Keeping with the theme of improving skin health, let’s have a look at hyaluronic acid. Hyaluronic acid is present in every connective tissue and organ; it’s the backbone that holds everything together. But as we age, our levels of hyaluronic acid decrease to the point where a 75-year-old person only has one quarter of the amount of hyaluronic acid in their skin compared to a 19-year-old person. Multiple randomized controlled trials have been done looking at giving patients hyaluronic acid compared to placebo, and overall, we can see significant benefits from supplementing with hyaluronic acid.

For example, let’s examine a 2021 randomized controlled trial that studied the effects of hyaluronic acid supplementation. After only 28 days, compared to a placebo, there were significant improvements in skin health: the skin was more hydrated by about 10 percent, and wrinkles decreased by almost 20 percent. Importantly, this study had no conflicts of interest to declare, as it was not sponsored by a supplement company.

One safety concern about hyaluronic acid that is often discussed online is whether it accelerates cancer growth. To address this concern, researchers administered hyaluronic acid to mice with cancer and used various imaging techniques to observe the effects. The results showed that hyaluronic acid had no effect on cancer growth. Another important consideration is the molecular weight of hyaluronic acid and its impact on the body. It appears that hyaluronic acid is broken down into low molecular weight by intestinal bacteria, so at this stage, we don’t know which molecular weight is best for supplements. Personally, I take 200 milligrams of hyaluronic acid every day.

The sixth item on my list is multivitamins. Approximately 31% of the U.S. population is at risk of at least one vitamin deficiency. Many people struggle to reach the optimal daily intake for various micronutrients, particularly vitamin B3, vitamin D, vitamin K2, zinc, and magnesium. I’m not advocating for mega-dosing; rather, I suggest a low-dose multivitamin to help individuals achieve their optimal daily micronutrient intakes. Unable to find a multivitamin and mineral that met my requirements, I designed one myself. It’s called Micro Vitamin, and it’s specifically formulated to help people reach their recommended daily intakes of micronutrients without mega-dosing. It also includes TMG and hyaluronic acid and is manufactured in an FDA-approved facility in the USA. Demand for this product has been much higher than anticipated, so I apologize if it sells out and you have to wait. The link is in the pinned comment.
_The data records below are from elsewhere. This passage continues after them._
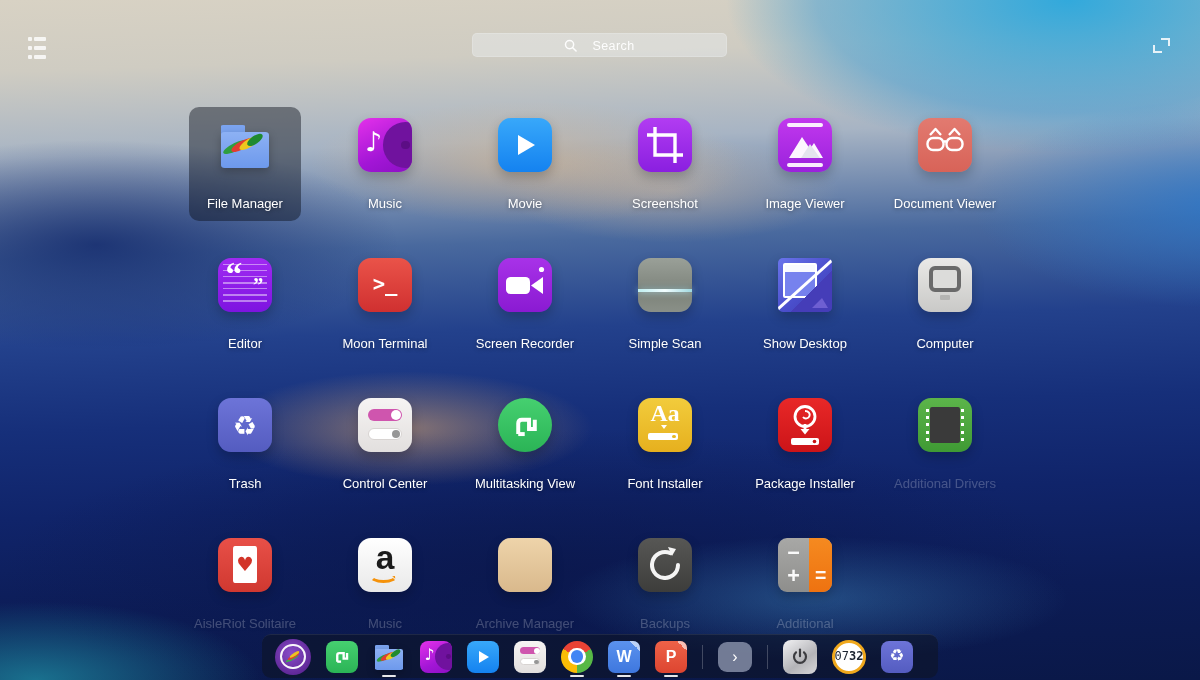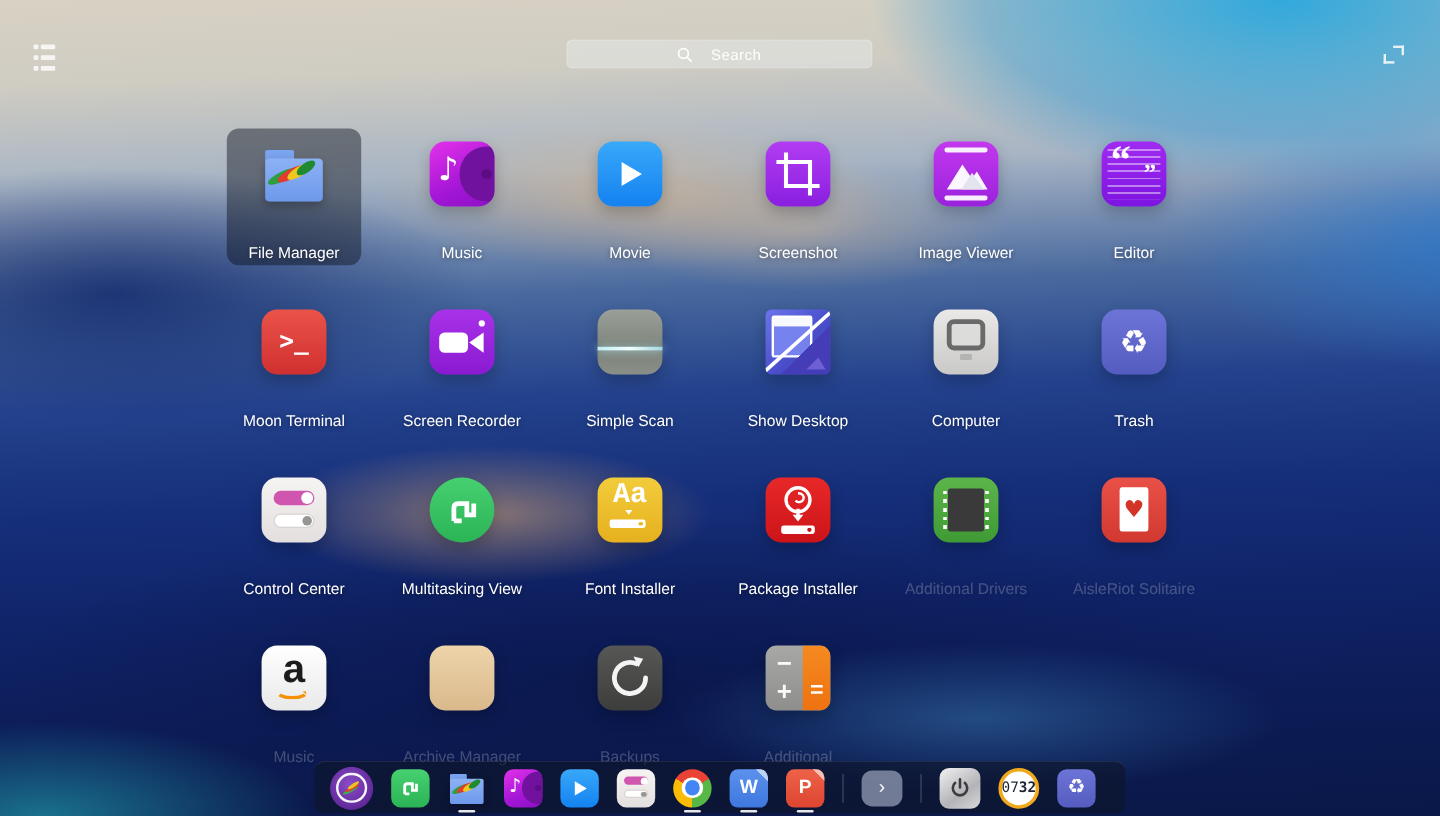--- a/index.html
+++ b/index.html
@@ -40,7 +40,7 @@
   .cell.selected{background:rgba(12,16,26,.45)}
   .app-icon{width:54px;height:54px;margin-top:11px;border-radius:13px;position:relative;font-size:54px;
     box-shadow:0 5px 12px rgba(0,0,0,.22)}
-  .app-label{margin-top:31px;font-size:13px;color:#fff;text-align:left;white-space:nowrap;
+  .app-label{margin-top:24px;font-size:13px;color:#fff;text-align:left;white-space:nowrap;
     text-shadow:0 1px 4px rgba(0,0,0,.4)}
   .app-label.faded{opacity:.22}
 

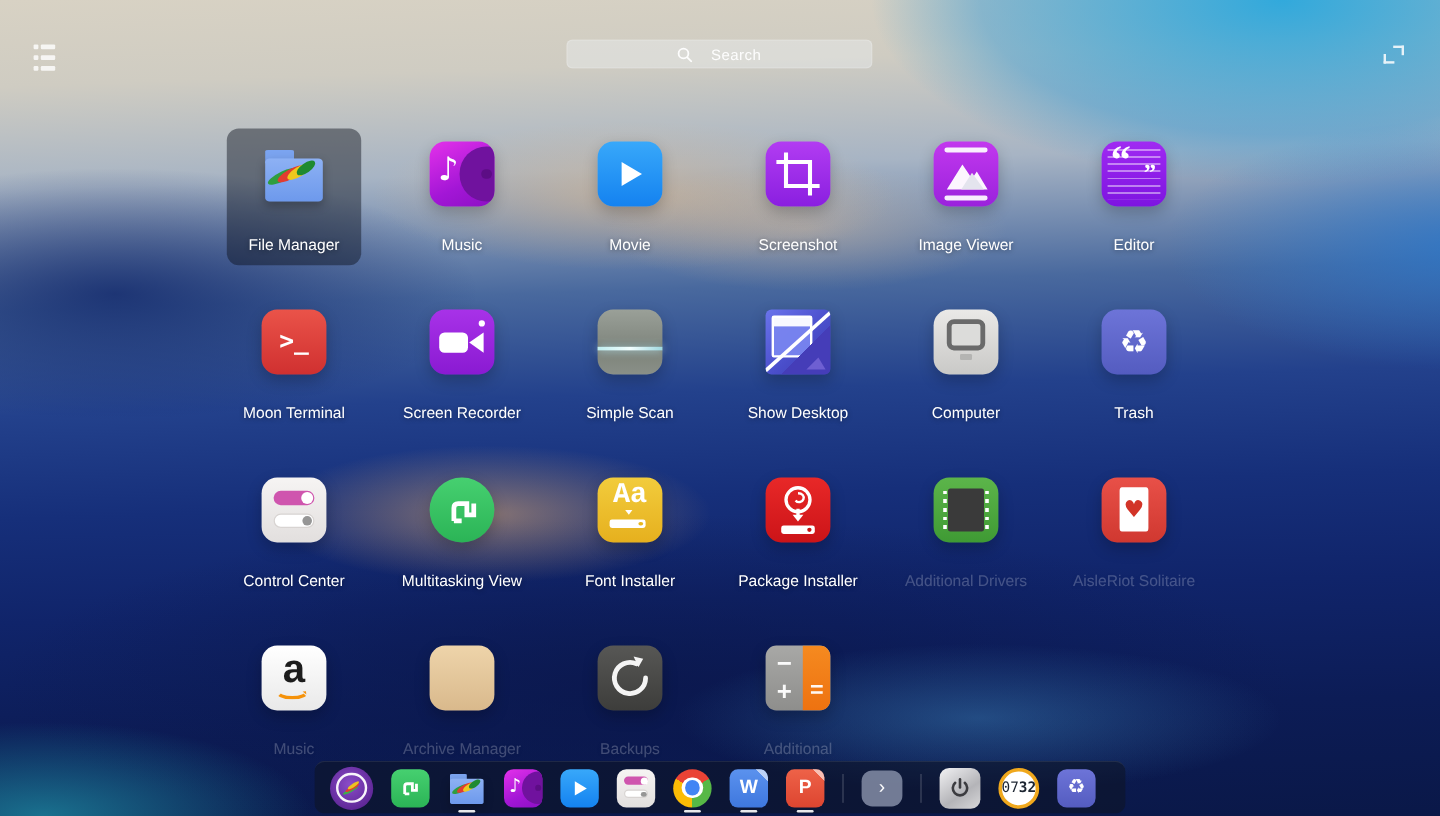--- a/index.html
+++ b/index.html
@@ -248,6 +248,18 @@
     <div class="app-label">Image Viewer</div>
   </div>
 
+  <div class="cell">
+    <div class="app-icon ic-docview">
+      <svg viewBox="0 0 54 54" fill="none" stroke="#fff">
+        <path d="M12 17l5.5-6 5.5 6" stroke-width="2.4" stroke-linejoin="round"></path>
+        <path d="M31 17l5.5-6 5.5 6" stroke-width="2.4" stroke-linejoin="round"></path>
+        <rect x="9.5" y="20" width="16" height="12" rx="5.5" stroke-width="2.4"></rect>
+        <rect x="28.5" y="20" width="16" height="12" rx="5.5" stroke-width="2.4"></rect>
+        <path d="M25.5 24.5c.8-1.8 2.2-1.8 3 0" stroke-width="2.2"></path>
+      </svg>
+    </div>
+    <div class="app-label">Document Viewer</div>
+  </div>
 
   <div class="cell">
     <div class="app-icon ic-editor">

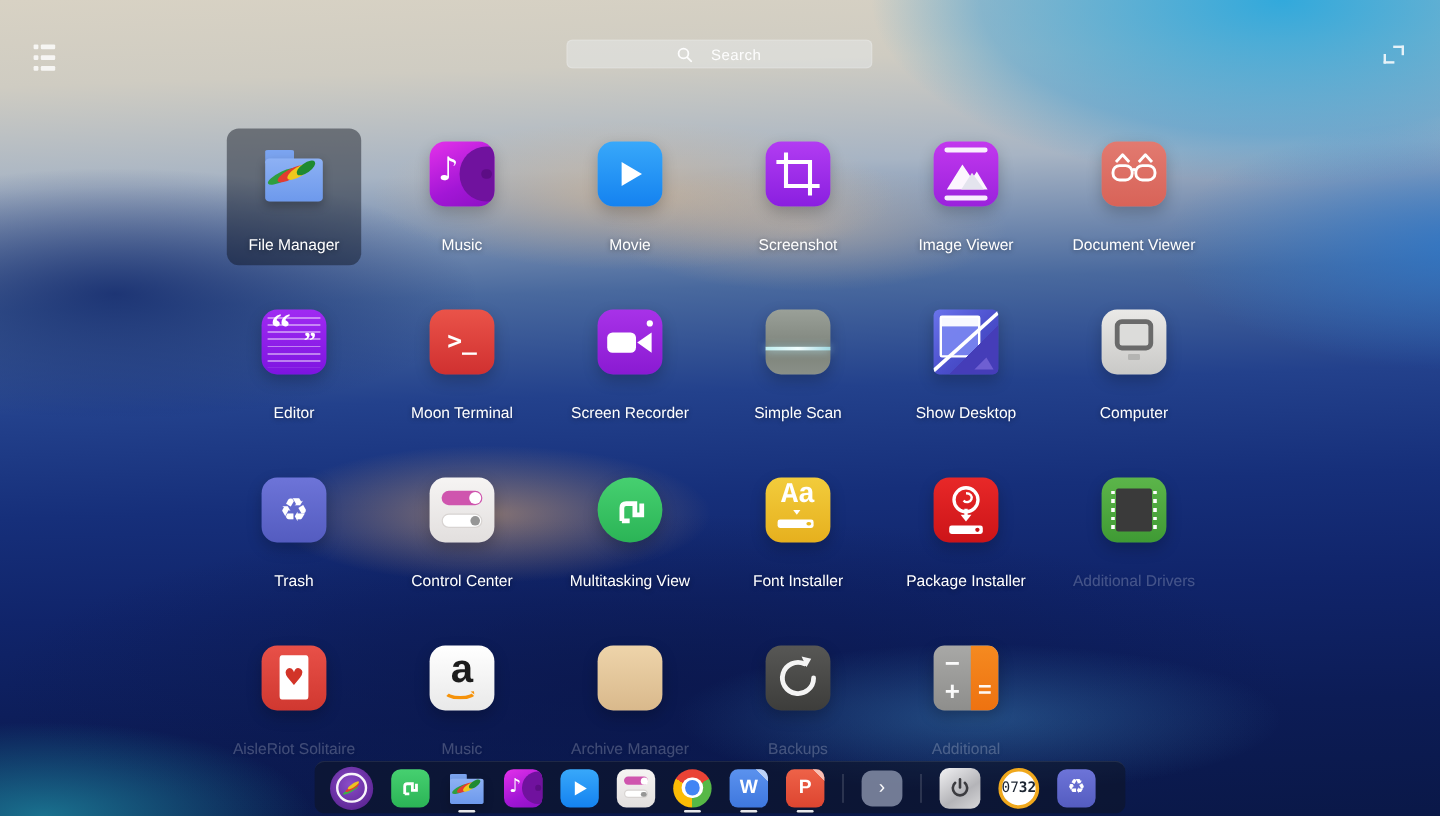--- a/index.html
+++ b/index.html
@@ -110,7 +110,7 @@
   .pr-out{position:absolute;left:25%;top:61%;width:50%;height:19%;background:#82827f;border-radius:2px}
   .ic-font{background:linear-gradient(180deg,#f2cc3c,#e6b01e)}
   .fi-aa{position:absolute;top:6%;width:100%;text-align:center;color:#fff;
-    font-family:Liberation Mono, monospace;font-weight:600;font-size:.44em;line-height:1.05}
+    font-family:Liberation Serif, serif;font-weight:600;font-size:.44em;line-height:1.05}
   .fi-arrow{position:absolute;left:43%;top:50%;width:0;height:0;
     border-left:.07em solid transparent;border-right:.07em solid transparent;border-top:.09em solid #fff}
   .fi-bar{position:absolute;left:19%;top:64%;width:56%;height:14%;background:#fff;border-radius:2px}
The final supplement I would consider taking, starting at the age of 45, is NAC (N-acetylcysteine). As we age, our levels of oxidants tend to increase in an attempt to maintain survival, until they eventually may become detrimental. Our understanding has evolved; we now know that not all oxidants are bad. What we need is a balance between oxidants and antioxidants. One of the most powerful antioxidants is glutathione, but our levels of glutathione tend to decrease after the age of 45. Glycine and NAC are the building blocks of glutathione, and by supplementing with these, we can help restore our glutathione levels and maintain the balance between oxidants and antioxidants. For instance, a recent randomized controlled trial explored the effects of these supplements on glutathione levels.

A study examining the effect of supplementing older adults with glycine and NAC (N-acetylcysteine) versus a placebo found significant improvements in mitochondrial function. However, we are still very early in the research journey with this strategy. Of everything that we’ve discussed so far, NAC has the least evidence to support its use. Since collagen supplements already contain a lot of glycine, I personally don’t see much added benefit from supplementing with additional glycine alone. Just to reiterate, I would only recommend starting to take NAC from the age of 45.